Apalagi, kata dia, sejak 2006 tak ada lagi lembaga yang mengawasi Mahkamah. Pada saat itu, dalam sebuah putusan uji materi, Mahkamah membatalkan kewenangan Komisi Yudisial untuk mengawasi hakim.
Meski tak diawasi lembaga negara lain, Mahfud justru merasa tenang dengan adanya pers. "Terus terang kami lebih ketat diawasi oleh pers dalam menentukan kebijakan dan sebagainya," kata Mahfud.
Selain itu, efektifitas pengawasan oleh pers justru lebih terasa karena hasilnya bisa langsung diketahui oleh masyarakat dalam lingkup yang luas. Hal ini berbeda jika pengawasan masih tetap dilakukan oleh Komisi Yudisial, yang hasilnya mungkin hanya disimpan oleh lembaga tersebut.
Bagaimanapun, menanggapi wacana pembentukan institusi pengawas Mahkamah, Mahfud mengatakan lembaganya bersikap netral. Mahkamah menyerahkan kebijakannya kepada parlemen dan pemerintah.
Ia berharap pemerintah dapat menemukan cara untuk bisa mengembalikan pengawasn itu. "Cari formula yang tidak sama dengan dulu," ujarnya. Menurut dia, pengawasan ini sebenarnya merupakan kebutuhan yang mendesak. Sebab Mahkamah sangat rentan terhadap 'pendekatan' dari pihak-pihak yang berperkara.

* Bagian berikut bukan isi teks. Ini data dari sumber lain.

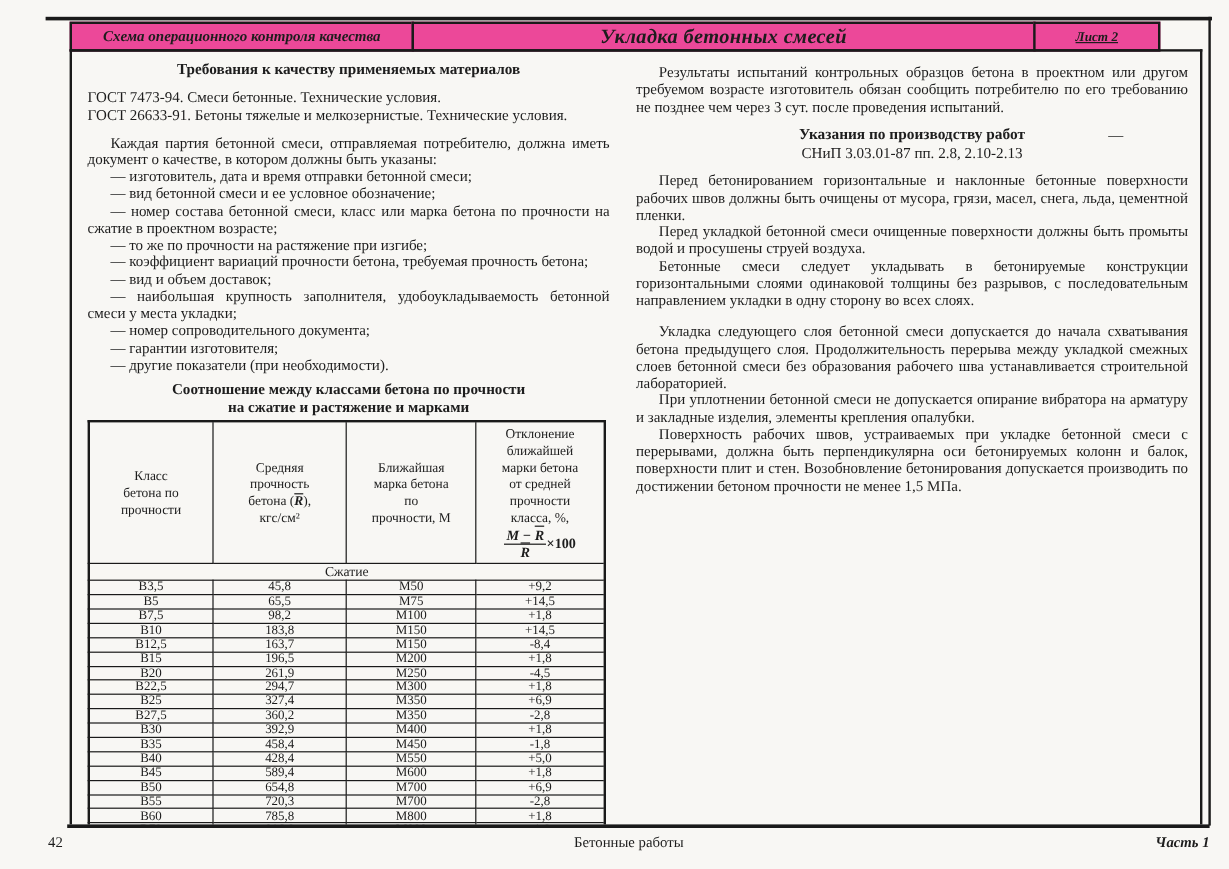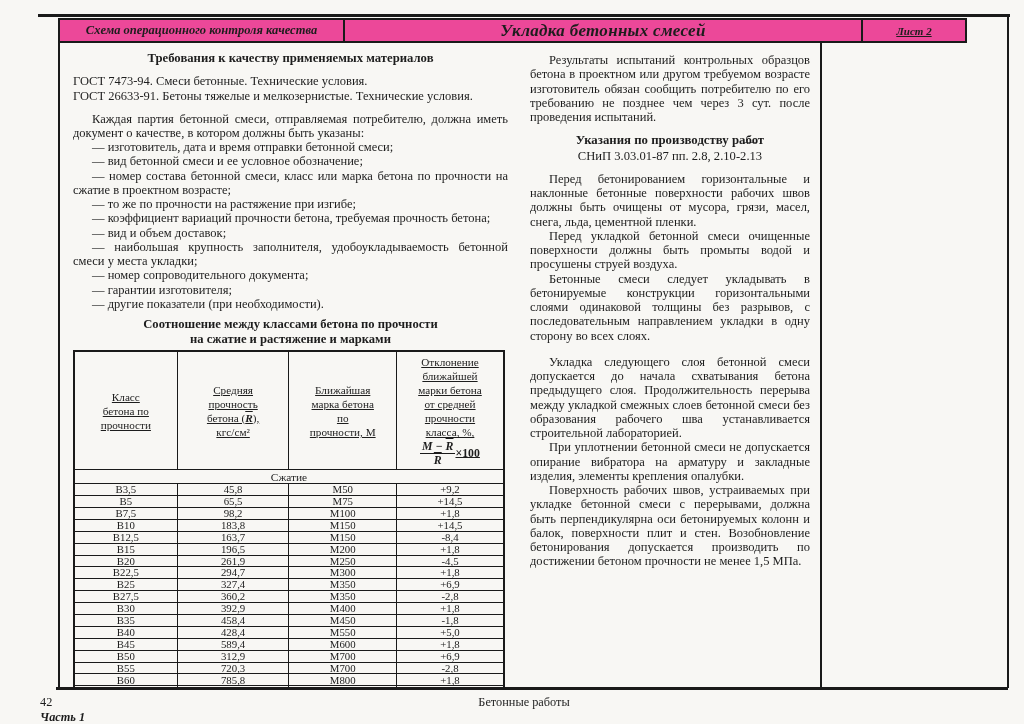"Требования к качеству применяемых" .content-box { width: 764px -> 944px }
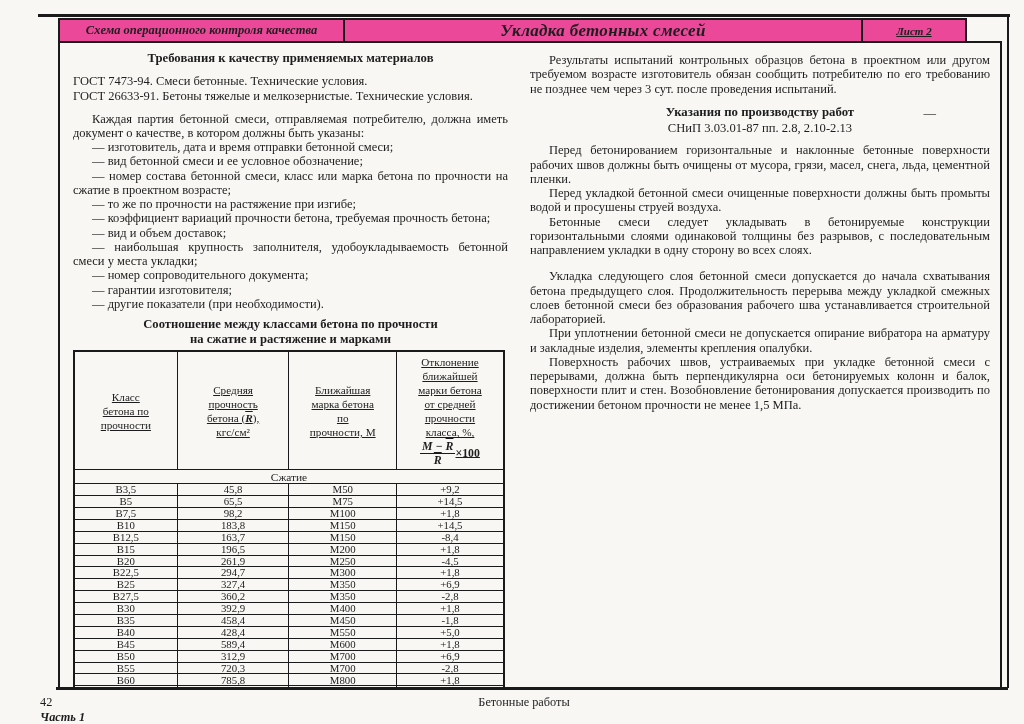"Отклонение ближайшей марки бетона от" table.cmp th { text-decoration: underline -> none }
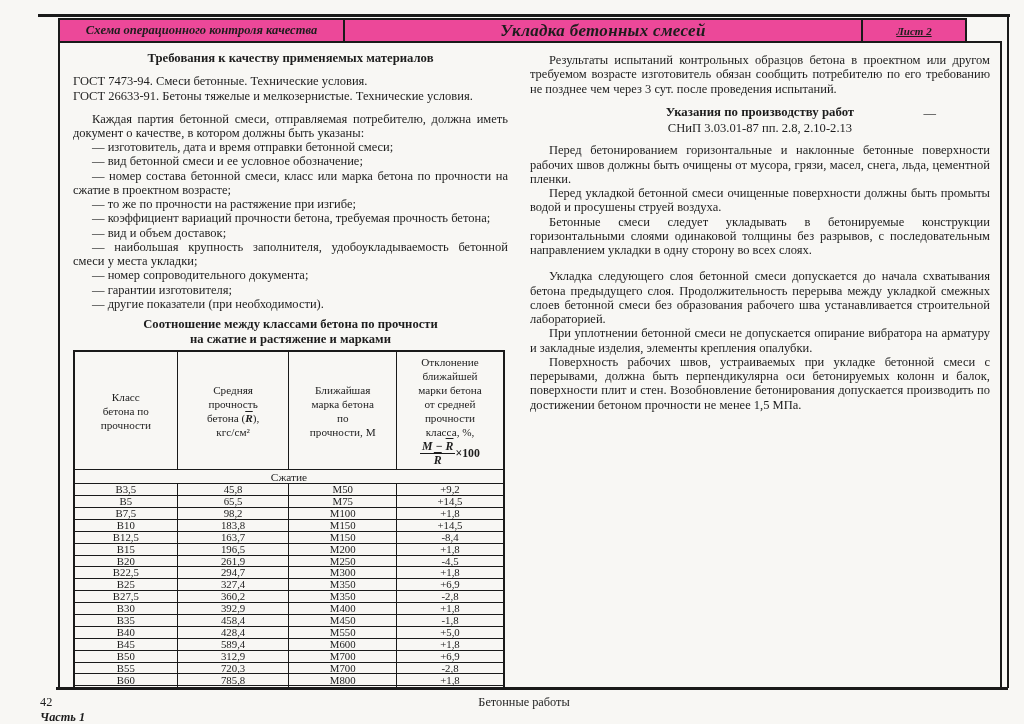"312,9" td { text: 312,9 -> 654,8 }
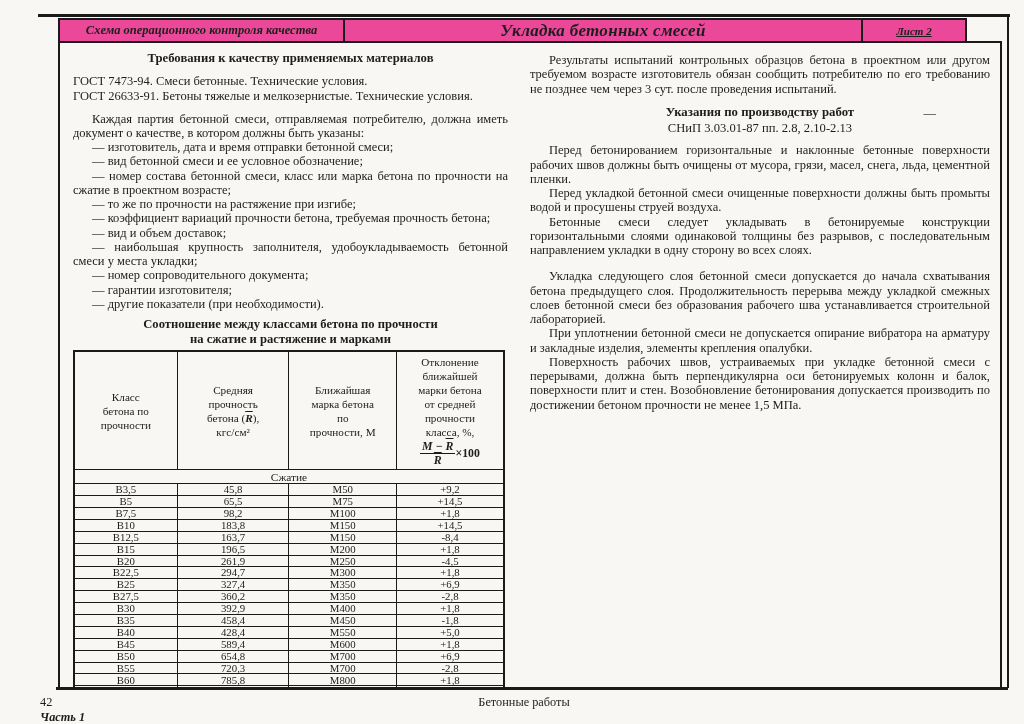"42" .footer { flex-direction: column -> none }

Ia berpendapat jarak Mahkamah dengan ide awal pembentukannya semakin lama akan semakin jauh. Sehingga tidak ada yang menjamin tidak adanya pelanggaran di Mahkamah masih tetap bisa dipertahankan seperti saat ini.
Hal ini diperkeruh dengan kondisi masyarakat daerah yang masih melakukan klaim memiliki hubungan dengan para hakim Mahkamah untuk melakukan penipuan. Berbekal foto bersama atau kartu nama salah seorang hakim, para oknum itu bisa mengaku mengenal hakim Mahkamah dan melakukan pemerasan.
"Orang di daerah bisa dikelabui seperti itu," ucapnya.